30 By 30: Laine Wyatt / Diane Arbus
30 Women Photographers and the Women Photographers Who Inspired Them
A Blog Series in Honor of Women’s History Month, March 1 – 31
Laine Wyatt is an Associate Professor with the University of Central Florida’s School of Visual Arts & Design. She is an active member of the Society for Photographic Education (since 1995), and has served as Portfolio Reviewer at the national conference since 2005. Wyatt has exhibited her work in more than a hundred exhibitions across the country and in Europe, and has won a number of awards for individual works.
Which woman photographer inspired you most?
LW: Diane Arbus was the one I noticed first. I appreciate her ability and willingness to cross over to the ‘other’ not only by photographing them, but also by spending time with them. Yet when I first discovered her, it was the rawness of the work. All the images seemed to be walking a little tightrope of constrained emotional intensity. I felt a personal resonance.
When did you become aware of her?
LW: During my first semester away from home during an assignment for drawing class, before I ever began studying photography. I came upon her images in a magazine and chose them to reproduce in graphite. I didn’t realize it was her work-I just responded to the pictures.
Later I realized that the images had told me it was possible, preferable, that an image have an emotive life, that representation wasn’t enough.
Many of your photographs take place in lonely spaces. Can you talk a little bit about this?
LW: Rarely do I set out to make certain types of photographs, as in the start of a series. I find that I just respond to visual situations. I can discuss the images academically, but it’s the emotional resonance that persuades me to make most pictures. On some level, the visual experience references an interior experience. These images, in a general way, can speak to a sense of loss and longing, but in more specific ways, they talk about how we appoint the spaces we inhabit, and they offer us a moment in which to consider how we relate to these things and spaces.

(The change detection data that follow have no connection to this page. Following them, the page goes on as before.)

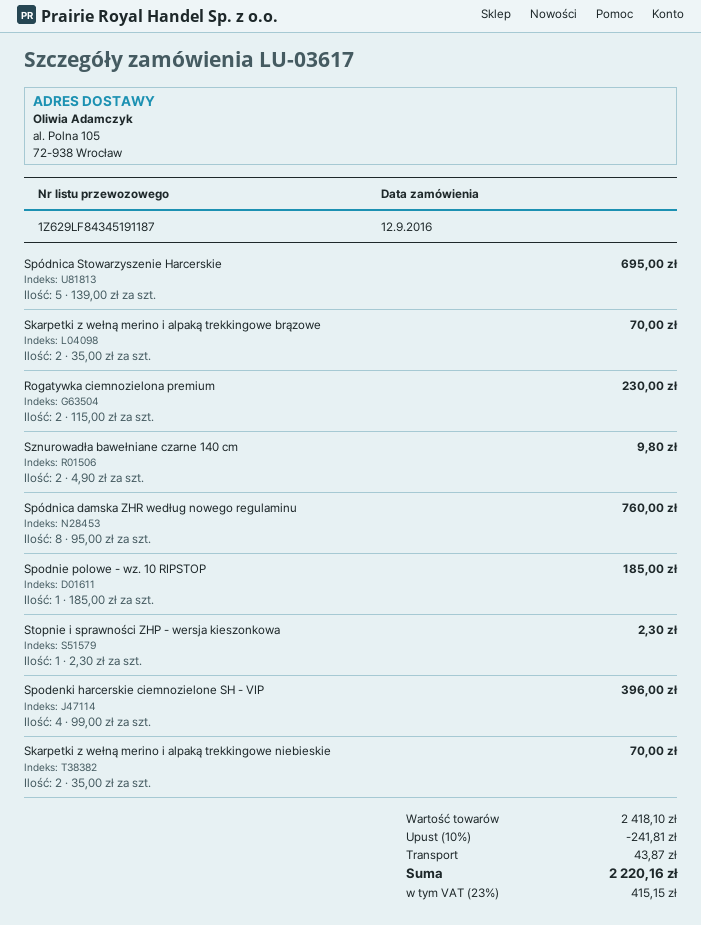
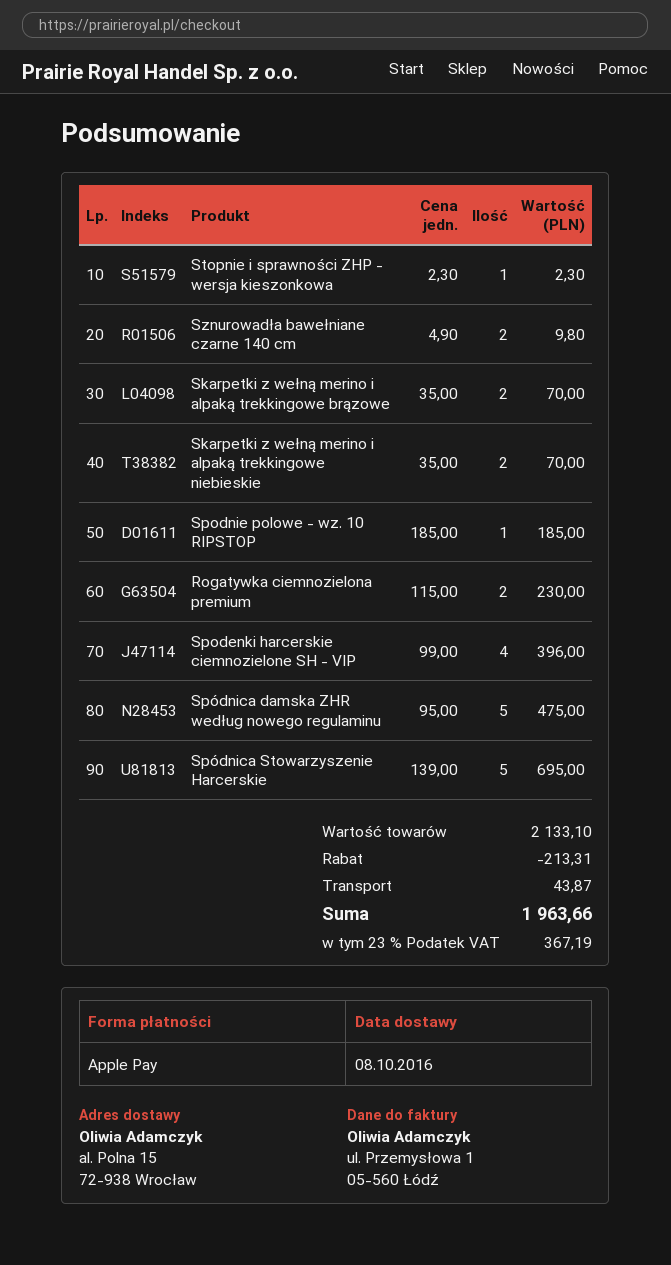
ship to: al. Polna 105, 72-938 Wrocław -> al. Polna 15, 72-938 Wrocław
Spódnica damska ZHR według nowego regulaminu: 8 x 95.00 = 760.00 -> 5 x 95.00 = 475.00
subtotal: 2418.10 -> 2133.10
discount: 241.81 -> 213.31
tax: 23% = 415.15 -> 23% = 367.19
total: 2220.16 -> 1963.66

The juxtaposition of objects and their spaces suggest values, belief systems and priorities. I am intrigued by how these spaces, in their ordinariness, are arrestingly beautiful and simultaneously strange. They exist in these ways only momentarily. They are curious and commonplace, visible and invisible.
Women today are often forced to make hard choices between their personal and professional lives. Have events in your own life affected your art?
LW: Several years ago, after the loss of my father and my mother, I became the guardian for my brother, Keith, who had Downs Syndrome. In a sense, he became the child I never had. Not that I didn’t have help from my other brothers and sister, but suddenly becoming responsible for someone who couldn’t fully express or help himself was daunting, psychically overwhelming. I realized though that being Keith’s sister gave me insight into life in a way many folks can’t or aren’t willing to engage in. It has sensitized me to be outside myself. I’m able to consider other perspectives, but sometimes too this awareness produces a melancholy state.
Any advice to women photographers today?
LW: Learn to understand yourself and develop your own personal vision. Learning to know yourself is a tricky process, especially n this fast paced world. If we can each learn about our own process, which allows for intuitive honesty, we have the ability to rely on intuition which leads to the right decisions. And making the right decisions eventually creates your personal vision and work that is unique and meaningful to you.
Diane Arbus was was born in New York in 1923. Her interest in art emerged in high school, and she had early success with her husband, Allan Arbus, in advertising and fashion photography. She studied with Lisette Model at the New School, and began to photograph people she came across in the city. Some of these images were featured in 1960 in Esquire magazine (“The Vertical Journey: Six Movements of a Moment Within the Heart of the City€), and her work began to become more widely known. While many other photographers have copied her subject matter, nobody has ever photographed like Diane Arbus. Her work is unique and unmistakable; a permanent landmark in the medium of photography. Despite her success, she struggled with depression, and died by her own hand in her Westbeth apartment in 1971.